### Task brief
Write all of the entries out again exactly, but not the images.

======== The records ========

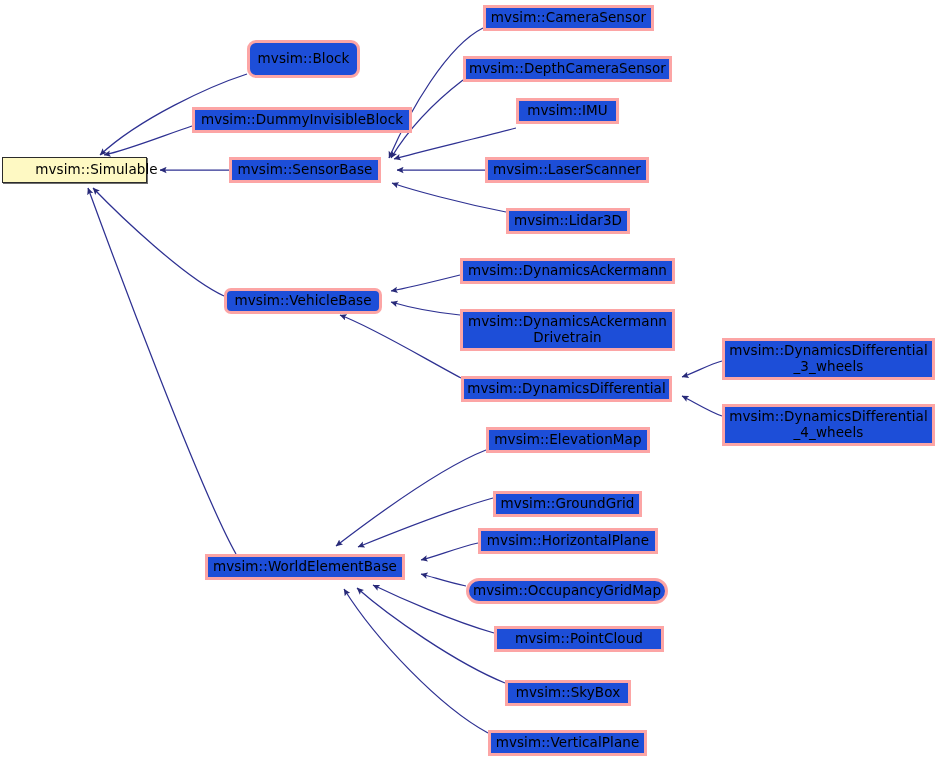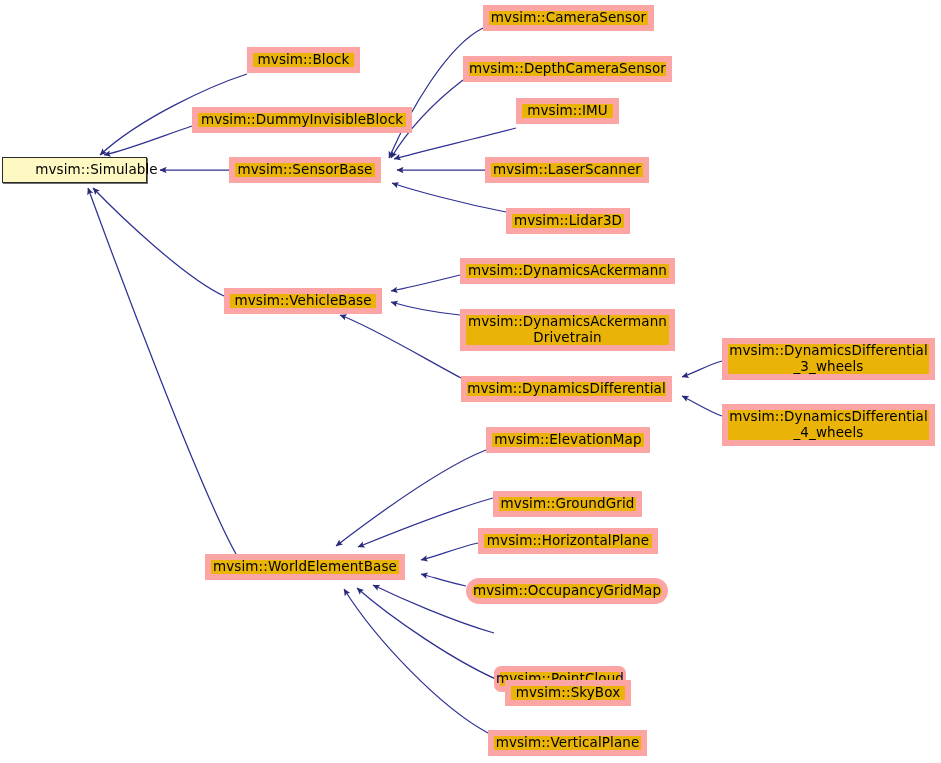--- a/index.html
+++ b/index.html
@@ -9,22 +9,22 @@
     width:941px;
     height:763px;
     background:#ffffff;
     font-family:"DejaVu Sans","Liberation Sans",sans-serif;
     overflow:hidden;
   }
   #edges{position:absolute;left:0;top:0;width:941px;height:763px;}
   .node{
     position:absolute;
     box-sizing:border-box;
-    border:6px solid #fca5a5;
-    background:#eab308;
+    border:3px solid #fca5a5;
+    background:#1d4ed8;
     color:#000000;
     font-size:13.5px;
     line-height:1.12;
     display:flex;
     align-items:center;
     justify-content:center;
     text-align:center;
     white-space:pre-line;
     letter-spacing:0.1px;
     z-index:5;
@@ -67,40 +67,40 @@
       <path d="M 493,498 C 450,510 390,534 358,547" fill="none" stroke="#2e3192" stroke-width="1.25" marker-end="url(#arrowhead)"></path>
       <path d="M 478,543 C 456,548 438,556 421,560" fill="none" stroke="#2e3192" stroke-width="1.25" marker-end="url(#arrowhead)"></path>
       <path d="M 466,586 C 450,583 436,578 421,574" fill="none" stroke="#2e3192" stroke-width="1.25" marker-end="url(#arrowhead)"></path>
       <path d="M 494,633 C 452,621 400,598 373,585" fill="none" stroke="#2e3192" stroke-width="1.25" marker-end="url(#arrowhead)"></path>
       <path d="M 505,683 C 456,663 390,617 357,588" fill="none" stroke="#2e3192" stroke-width="1.25" marker-end="url(#arrowhead)"></path>
       <path d="M 488,733 C 440,707 376,640 344,589" fill="none" stroke="#2e3192" stroke-width="1.25" marker-end="url(#arrowhead)"></path>
     </svg>
 
   <div id="node-layer">
       <div class="node root" style="left: 2px; top: 157px; width: 145px; height: 26px;">mvsim::Simulable</div>
-      <div class="node" style="left: 247px; top: 47px; width: 113px; height: 26px;">mvsim::Block</div>
+      <div class="node" style="left: 247px; top: 40px; width: 113px; height: 38px; border-radius: 9px;">mvsim::Block</div>
       <div class="node" style="left: 192px; top: 107px; width: 220px; height: 26px;">mvsim::DummyInvisibleBlock</div>
       <div class="node" style="left: 229px; top: 157px; width: 152px; height: 26px;">mvsim::SensorBase</div>
       <div class="node" style="left: 483px; top: 5px; width: 171px; height: 26px;">mvsim::CameraSensor</div>
       <div class="node" style="left: 463px; top: 56px; width: 209px; height: 26px;">mvsim::DepthCameraSensor</div>
       <div class="node" style="left: 516px; top: 98px; width: 103px; height: 26px;">mvsim::IMU</div>
       <div class="node" style="left: 485px; top: 157px; width: 164px; height: 26px;">mvsim::LaserScanner</div>
       <div class="node" style="left: 506px; top: 208px; width: 124px; height: 26px;">mvsim::Lidar3D</div>
-      <div class="node" style="left: 224px; top: 288px; width: 158px; height: 26px;">mvsim::VehicleBase</div>
+      <div class="node" style="left: 224px; top: 288px; width: 158px; height: 26px; border-radius: 7px;">mvsim::VehicleBase</div>
       <div class="node" style="left: 460px; top: 258px; width: 215px; height: 26px;">mvsim::DynamicsAckermann</div>
       <div class="node two-line" style="left: 460px; top: 309px; width: 215px; height: 42px;">mvsim::DynamicsAckermann
 Drivetrain</div>
       <div class="node" style="left: 461px; top: 376px; width: 211px; height: 26px;">mvsim::DynamicsDifferential</div>
       <div class="node two-line" style="left: 722px; top: 338px; width: 213px; height: 42px;">mvsim::DynamicsDifferential
 _3_wheels</div>
       <div class="node two-line" style="left: 722px; top: 404px; width: 213px; height: 42px;">mvsim::DynamicsDifferential
 _4_wheels</div>
       <div class="node" style="left: 205px; top: 554px; width: 200px; height: 26px; text-align: right;">mvsim::WorldElementBase</div>
       <div class="node" style="left: 486px; top: 427px; width: 164px; height: 26px;">mvsim::ElevationMap</div>
       <div class="node" style="left: 493px; top: 477px; width: 149px; height: 26px; margin-top: 14px;">mvsim::GroundGrid</div>
       <div class="node" style="left: 478px; top: 528px; width: 180px; height: 26px;">mvsim::HorizontalPlane</div>
       <div class="node" style="left: 466px; top: 578px; width: 202px; height: 26px; border-radius: 13px;">mvsim::OccupancyGridMap</div>
-      <div class="node" style="left: 494px; top: 666px; width: 132px; height: 26px; border-radius: 7px;">mvsim::PointCloud</div>
+      <div class="node" style="left: 494px; top: 626px; width: 170px; height: 26px;">mvsim::PointCloud</div>
       <div class="node" style="left: 505px; top: 680px; width: 126px; height: 26px;">mvsim::SkyBox</div>
       <div class="node" style="left: 488px; top: 730px; width: 159px; height: 26px;">mvsim::VerticalPlane</div>
     </div>
 
 </div>
 
 </body></html>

========

### Answer to this task
--- a/index.html
+++ b/index.html
@@ -9,22 +9,22 @@
     width:941px;
     height:763px;
     background:#ffffff;
     font-family:"DejaVu Sans","Liberation Sans",sans-serif;
     overflow:hidden;
   }
   #edges{position:absolute;left:0;top:0;width:941px;height:763px;}
   .node{
     position:absolute;
     box-sizing:border-box;
-    border:6px solid #fca5a5;
-    background:#eab308;
+    border:3px solid #fca5a5;
+    background:#1d4ed8;
     color:#000000;
     font-size:13.5px;
     line-height:1.12;
     display:flex;
     align-items:center;
     justify-content:center;
     text-align:center;
     white-space:pre-line;
     letter-spacing:0.1px;
     z-index:5;
@@ -67,40 +67,40 @@
       <path d="M 493,498 C 450,510 390,534 358,547" fill="none" stroke="#2e3192" stroke-width="1.25" marker-end="url(#arrowhead)"></path>
       <path d="M 478,543 C 456,548 438,556 421,560" fill="none" stroke="#2e3192" stroke-width="1.25" marker-end="url(#arrowhead)"></path>
       <path d="M 466,586 C 450,583 436,578 421,574" fill="none" stroke="#2e3192" stroke-width="1.25" marker-end="url(#arrowhead)"></path>
       <path d="M 494,633 C 452,621 400,598 373,585" fill="none" stroke="#2e3192" stroke-width="1.25" marker-end="url(#arrowhead)"></path>
       <path d="M 505,683 C 456,663 390,617 357,588" fill="none" stroke="#2e3192" stroke-width="1.25" marker-end="url(#arrowhead)"></path>
       <path d="M 488,733 C 440,707 376,640 344,589" fill="none" stroke="#2e3192" stroke-width="1.25" marker-end="url(#arrowhead)"></path>
     </svg>
 
   <div id="node-layer">
       <div class="node root" style="left: 2px; top: 157px; width: 145px; height: 26px;">mvsim::Simulable</div>
-      <div class="node" style="left: 247px; top: 47px; width: 113px; height: 26px;">mvsim::Block</div>
+      <div class="node" style="left: 247px; top: 40px; width: 113px; height: 38px; border-radius: 9px;">mvsim::Block</div>
       <div class="node" style="left: 192px; top: 107px; width: 220px; height: 26px;">mvsim::DummyInvisibleBlock</div>
       <div class="node" style="left: 229px; top: 157px; width: 152px; height: 26px;">mvsim::SensorBase</div>
       <div class="node" style="left: 483px; top: 5px; width: 171px; height: 26px;">mvsim::CameraSensor</div>
       <div class="node" style="left: 463px; top: 56px; width: 209px; height: 26px;">mvsim::DepthCameraSensor</div>
       <div class="node" style="left: 516px; top: 98px; width: 103px; height: 26px;">mvsim::IMU</div>
       <div class="node" style="left: 485px; top: 157px; width: 164px; height: 26px;">mvsim::LaserScanner</div>
       <div class="node" style="left: 506px; top: 208px; width: 124px; height: 26px;">mvsim::Lidar3D</div>
-      <div class="node" style="left: 224px; top: 288px; width: 158px; height: 26px;">mvsim::VehicleBase</div>
+      <div class="node" style="left: 224px; top: 288px; width: 158px; height: 26px; border-radius: 7px;">mvsim::VehicleBase</div>
       <div class="node" style="left: 460px; top: 258px; width: 215px; height: 26px;">mvsim::DynamicsAckermann</div>
       <div class="node two-line" style="left: 460px; top: 309px; width: 215px; height: 42px;">mvsim::DynamicsAckermann
 Drivetrain</div>
       <div class="node" style="left: 461px; top: 376px; width: 211px; height: 26px;">mvsim::DynamicsDifferential</div>
       <div class="node two-line" style="left: 722px; top: 338px; width: 213px; height: 42px;">mvsim::DynamicsDifferential
 _3_wheels</div>
       <div class="node two-line" style="left: 722px; top: 404px; width: 213px; height: 42px;">mvsim::DynamicsDifferential
 _4_wheels</div>
       <div class="node" style="left: 205px; top: 554px; width: 200px; height: 26px; text-align: right;">mvsim::WorldElementBase</div>
       <div class="node" style="left: 486px; top: 427px; width: 164px; height: 26px;">mvsim::ElevationMap</div>
       <div class="node" style="left: 493px; top: 477px; width: 149px; height: 26px; margin-top: 14px;">mvsim::GroundGrid</div>
       <div class="node" style="left: 478px; top: 528px; width: 180px; height: 26px;">mvsim::HorizontalPlane</div>
       <div class="node" style="left: 466px; top: 578px; width: 202px; height: 26px; border-radius: 13px;">mvsim::OccupancyGridMap</div>
-      <div class="node" style="left: 494px; top: 666px; width: 132px; height: 26px; border-radius: 7px;">mvsim::PointCloud</div>
+      <div class="node" style="left: 494px; top: 626px; width: 170px; height: 26px;">mvsim::PointCloud</div>
       <div class="node" style="left: 505px; top: 680px; width: 126px; height: 26px;">mvsim::SkyBox</div>
       <div class="node" style="left: 488px; top: 730px; width: 159px; height: 26px;">mvsim::VerticalPlane</div>
     </div>
 
 </div>
 
 </body></html>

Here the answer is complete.